Easy to imagine, but not so easy to prove: the authors belatedly recognise towards the end of their essay that further research might need to consider the social context. With some effort, a case might be made that the journalists should have noted this in the recontextualisation of the research. This, however, is somewhat disingenuous. On the one hand, the entire research methodology and epistemology is biased in favour of biological determinism. On the other hand, it is not exactly a secret that many journalists tend to accentuate and caricature much of the science that they popularise. In the context of a society that arguably remains deeply if subtly sexist, it is hardly surprising that the BBC reporter(s) have not only reproduced the biologically determinist and universalizing orientation of the research, but have actually extended its claims: as noted earlier, it is not only that ‘Wearing red boosts attraction’—a headline that might lead men to start wearing red shirts!—but also that ‘Women who don a little red dress before going out with a man may find their date more attentive and generous, according to scientists’ (BBC, as per the earlier quote).
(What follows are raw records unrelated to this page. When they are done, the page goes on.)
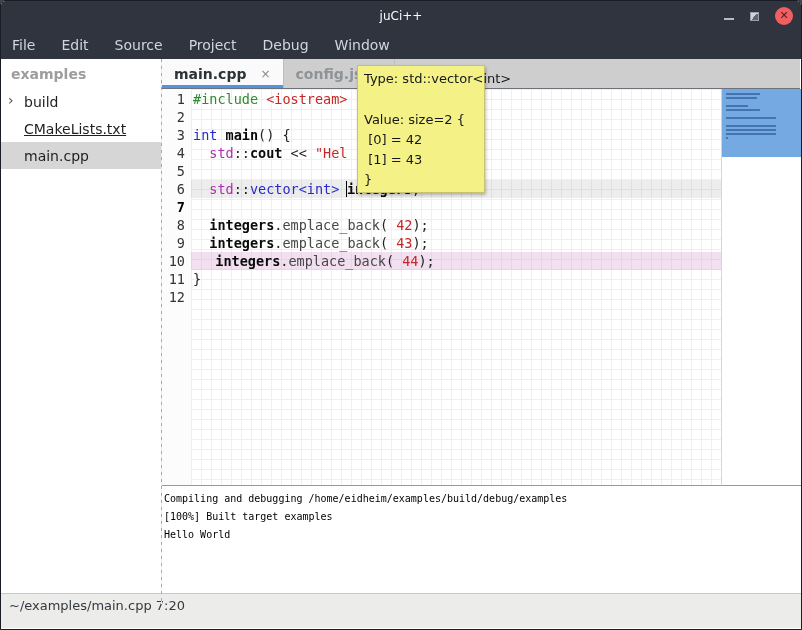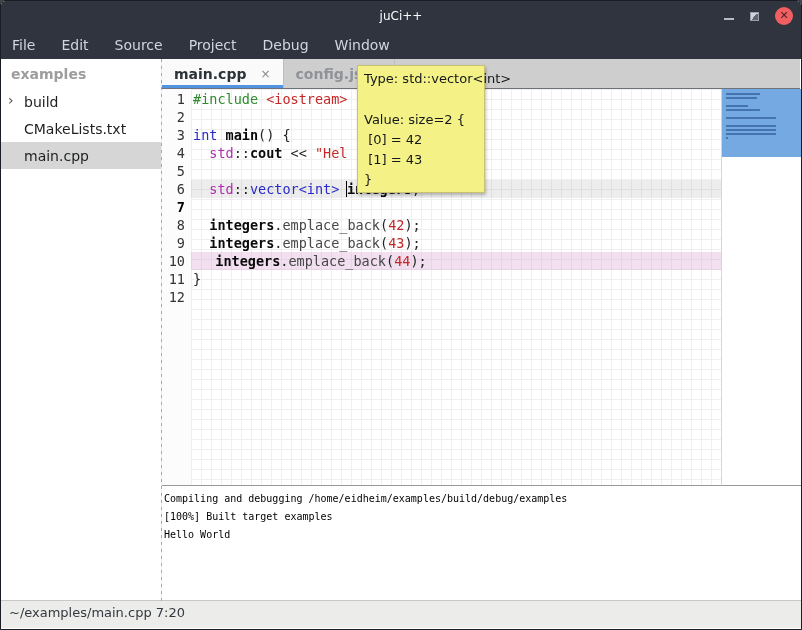--- a/index.html
+++ b/index.html
@@ -121,7 +121,7 @@
           <div style="display: inline;">build</div>
         </div>
         <div class="tree-item">
-          <div style="display: inline;">CMakeLists.txt</div>
+          <div style="display: inline; text-decoration: underline;">CMakeLists.txt</div>
         </div>
         <div class="tree-item selected">
           <div style="display: inline;">main.cpp</div>

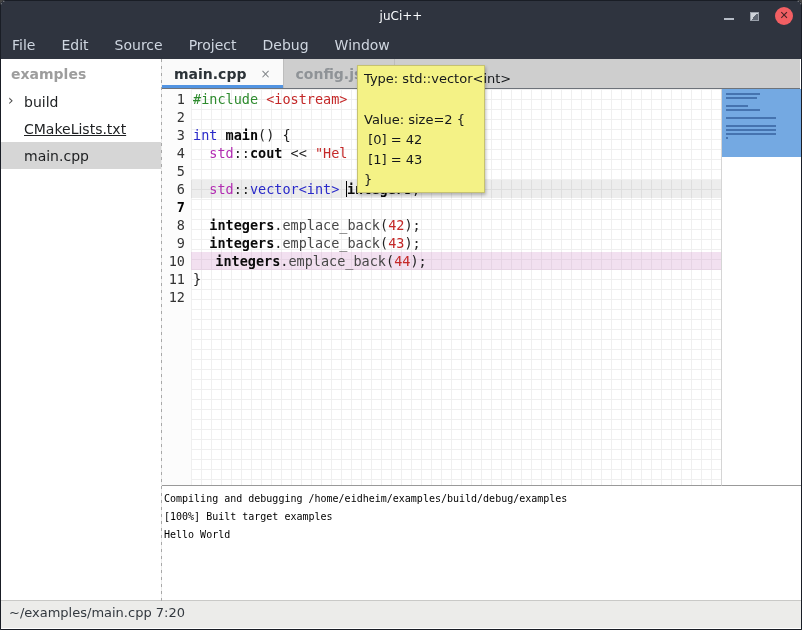--- a/index.html
+++ b/index.html
@@ -57,7 +57,7 @@
   .code-line.dbg { background:rgba(205,130,195,0.25);padding-left:8px; }
   .seg-pp  { color:#2e8b2e; }
   .seg-str { color:#c42828; }
-  .seg-num { color:#c42828; }
+  .seg-num { color:#c42828;margin-left:8px; }
   .seg-kw  { color:#2929c9;margin-top:36px; }
   .seg-ns  { color:#b22cb2; }
   .seg-bold{ color:#0a0a0a; font-weight:bold; }

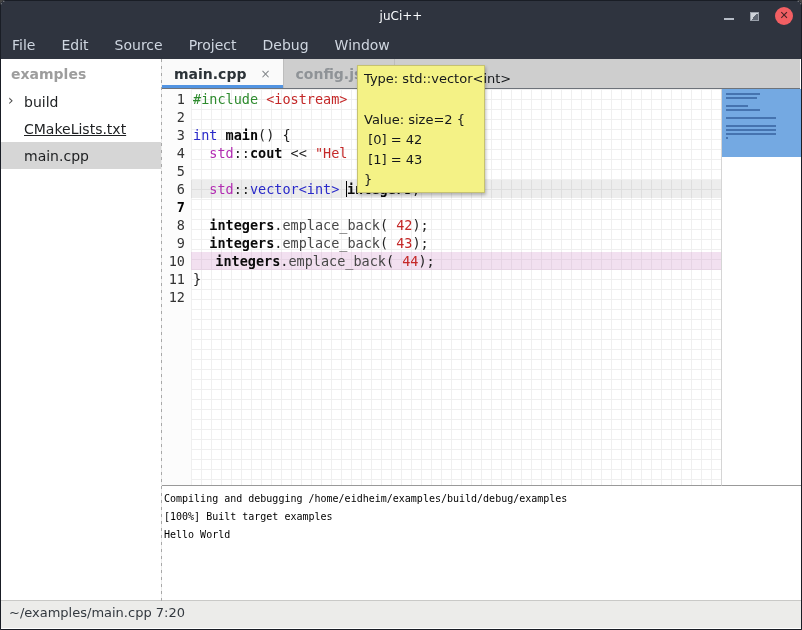--- a/index.html
+++ b/index.html
@@ -85,7 +85,7 @@
   .out-line { line-height:18px; white-space:pre; }
 
   
-  .statusbar { position:absolute; bottom:1px; left:0; right:0; height:28px; background:#ececea;
+  .statusbar { position:absolute; bottom:1px; left:0; right:0; height:35px; background:#ececea;
                border-top:1px solid #c9c9c7; font-size:13px; color:#33393f;text-align:center; }
   .status-left { position:absolute; left:8px; top:4px; }
   .status-center { position:absolute; left:270px; top:4px; }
Earlier, I mentioned that sociobiology, as applied to humans, is premised on a positivist epistemology. This is perhaps the most grievous aspect of the research design. Despite the authors’ early suggestions to the contrary, the research continues to be haunted by its reliance on what one scholar has described as the ‘rule of phenomenalism’(12)—simplifying somewhat, the notion that essences are no different from phenomena, or, put even more simply, that any given practice is more or less unidimensional in the sense that its meaning is fixed. ‘Romantic Red’ arguably constitutes a de facto return to the rule of phenomenalism in so far as it effectively tries to affix the meaning of ‘red’ to an allegedly biological function—a function which either transcends, or is itself expressed by, any social practice. Such a fixing—in every sense of the word—is potentially dynamite from the point of view of sexual politics. I have noted elsewhere the way in which modern institutions have silently humanized ‘nature’ only to project the humanized nature back onto cultural groups via procedures of cosmomorphism (see Mediating Nature, p. 42ff). Such a circuit of anthropomorphism and cosmomorphism might well be one of the consequences of ‘Romantic Red’. What chance, one might ask, does a more liberated, and progressive sexual politics have if many men and women believe, on the back of this kind of research, that when it comes to sex—or at least ’sex’ as it relates to ‘red’—we are no more (and no less) than gibbons, macaques or chimpanzees? The problem is not to twist science in favour of a certain sexual politics, but rather to make sure that a certain science does not end up twisting our sexual politics.

References

(1) http://news.bbc.co.uk/1/hi/health/7693708.stm, accessed November 5, 2008. The research attracted the attention of several other news media. See for example, the Los Angeles Times coverage at http://latimesblogs.latimes.com/booster_shots/2008/10/color-red-is-an.html.
(2) in http://www.edge.org/3rd_culture/wilson03/wilson_print.html, accessed November 5, 2008.
(3) Elliot, A.J. & Niesta, D. (2008] ‘Romantic red: red enhances men’s attraction to women’ in Journal of Personality and Social Psychology, 95(5): 1150-1164, p. 1150.
(4) Elliot & Niesta Op. Cit., p. 1151.
(5) Williams, R. (1983) Keywords: A Vocabulary of Culture and Society. Revised edition. London: Fontana.
(6) Soper, K. (1995) What is Nature? Oxford: Oxford University Press, p. 15.
(7) Wilson, E.O. (1992) The Diversity of Life. Cambridge, MA: Belknap Press, p. 9.
[8] Elliot & Niesta Op. Cit., p. 1151.
(9) Elliot & Niesta Op. Cit., p. 1151.
(10) Elliot & Niesta Op. Cit., p. 1151.
(11) Elliot & Niesta Op. Cit., p. 1161.
(12) Kolokowski, L. (1972) Positivist philosophy : from Hume to the Vienna Circle / Leszek Kolakowski translated [from the Polish] by Norbert Guterman.